But is it Grinch-like to say "there's no afterlife" to Christians? No, but beating one's speculative opinions over anyone's head while asserting it's "the truth" when you can't demonstrate it's true, is just preaching.

Does behavior associated with non-scientific thinking after a certain age constitute a mental illness? If not a mental illness at least a mental deficiency? We should want to understand the mechanism behind a 55 year old person claiming to believe in an afterife because they want to be with their mother again. We should be able to know how that happens in one person and not another just as easily as we can know how it happens that one person can be 6'10" tall and the next person 5'2" tall. After all, both are simply differences in expressed behaviors. It isn't magic so why do we struggle for answers?

I find this article quite informative when it comes to discussing this aspect of human behavior.
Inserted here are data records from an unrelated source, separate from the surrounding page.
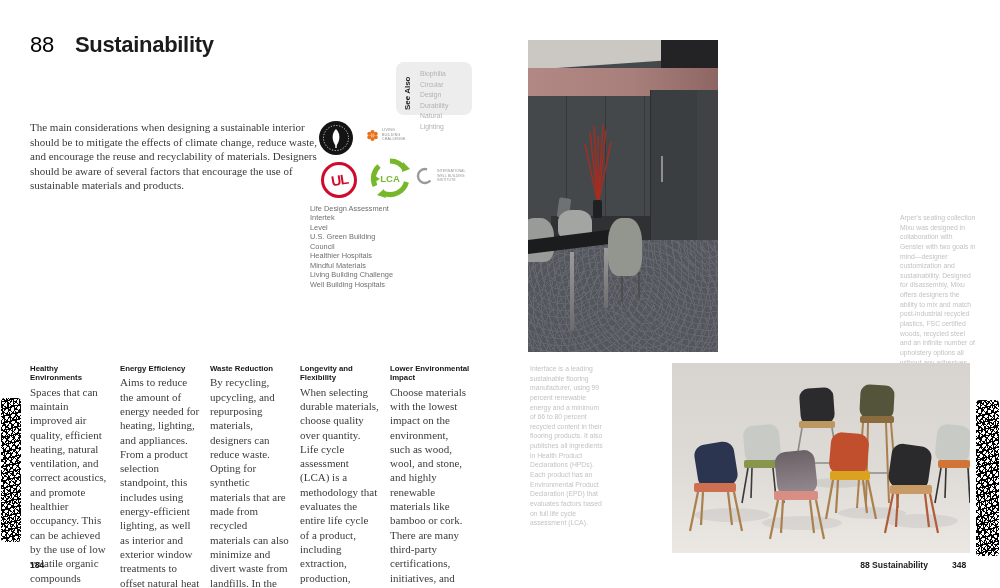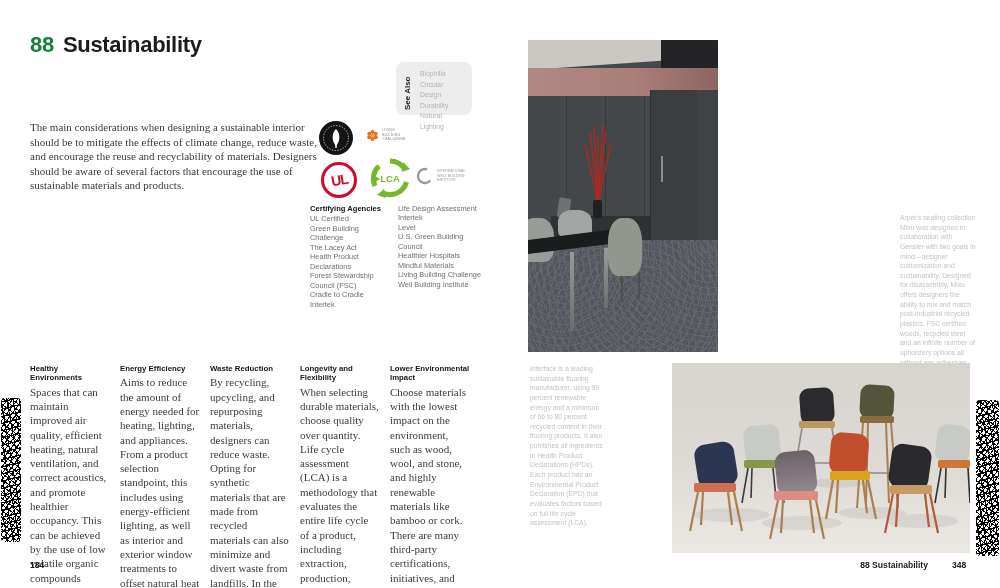--- a/index.html
+++ b/index.html
@@ -9,7 +9,7 @@
   
   .chapter-head{position:absolute;left:30px;top:32px;font-size:22px;font-weight:600;
                 letter-spacing:-0.3px;white-space:nowrap;}
-  .chapter-num{color:#15803d;font-weight:700;margin-right:9px;}
+  .chapter-num{color:#000000;font-weight:400;margin-right:21px;}
   .definition{position:absolute;left:30px;top:68px;width:292px;font-size:11.5px;
               font-weight:600;line-height:1.45;color:#1a1a1a;}
   .intro{position:absolute;left:30px;top:120px;width:292px;

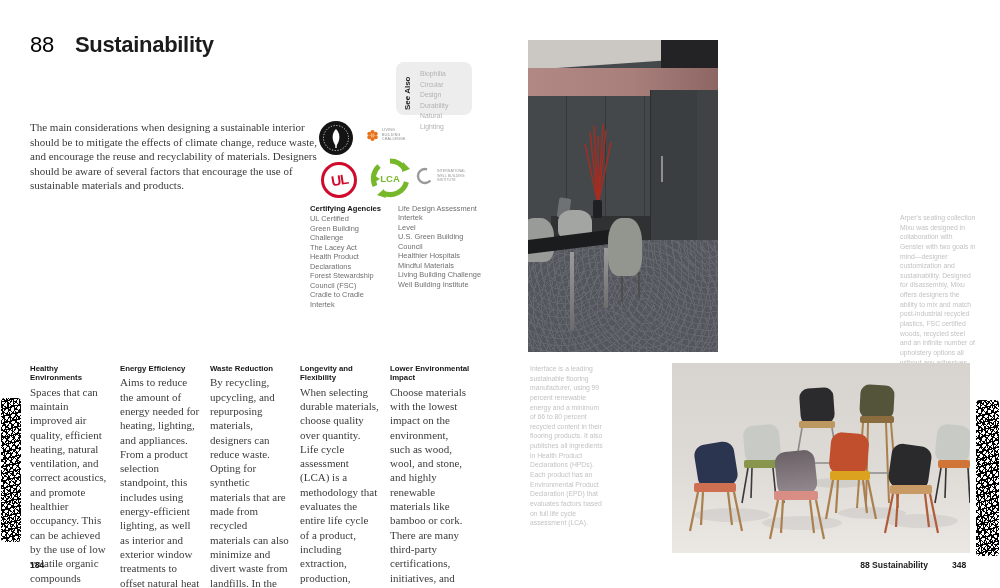--- a/index.html
+++ b/index.html
@@ -192,16 +192,6 @@
   </div>
 
   <div class="certifying">
-    <div class="cert-col c1">
-      <div class="cert-head">Certifying Agencies</div>
-    <div class="list-line">UL Certified</div>
-        <div class="list-line">Green Building Challenge</div>
-        <div class="list-line">The Lacey Act</div>
-        <div class="list-line">Health Product Declarations</div>
-        <div class="list-line">Forest Stewardship Council (FSC)</div>
-        <div class="list-line">Cradle to Cradle</div>
-        <div class="list-line">Intertek</div>
-      </div>
     <div class="cert-col c2">
         <div class="list-line">Life Design Assessment</div>
         <div class="list-line">Intertek</div>

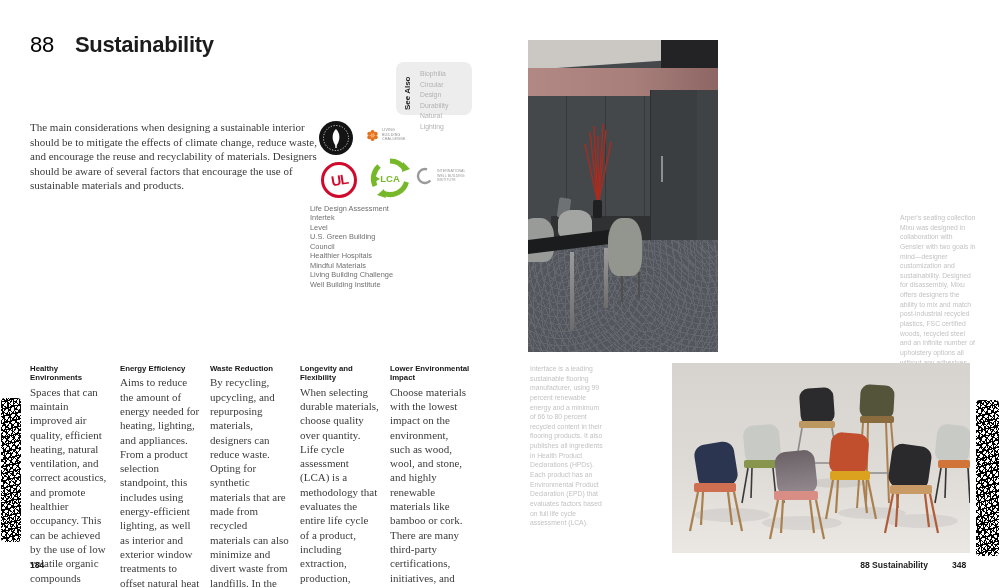--- a/index.html
+++ b/index.html
@@ -200,7 +200,7 @@
         <div class="list-line">Healthier Hospitals</div>
         <div class="list-line">Mindful Materials</div>
         <div class="list-line">Living Building Challenge</div>
-        <div class="list-line">Well Building Institute</div>
+        <div class="list-line">Well Building Hospitals</div>
       </div>
   </div>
We do know the answer to this question, though, pretty clearly. In evolutionary terms being swayed by one's culture is a feature, not a bug. When people are firm believers in the culture they're raised in, belief happens, children happen. When people are smart enough to know that it's all meaningless and religion is untrue, children tend not to happen.

Wishing this wasn't so doesn't make it not so.
Not sure your point. Pardon my being thick. Families have kids that end up at different ends of the religious spectrum, some are atheist and some are theist. They were raised identically so it isn't culture.
 
But is it Grinch-like to say "there's no afterlife" to Christians? No, but beating one's speculative opinions over anyone's head while asserting it's "the truth" when you can't demonstrate it's true, is just preaching.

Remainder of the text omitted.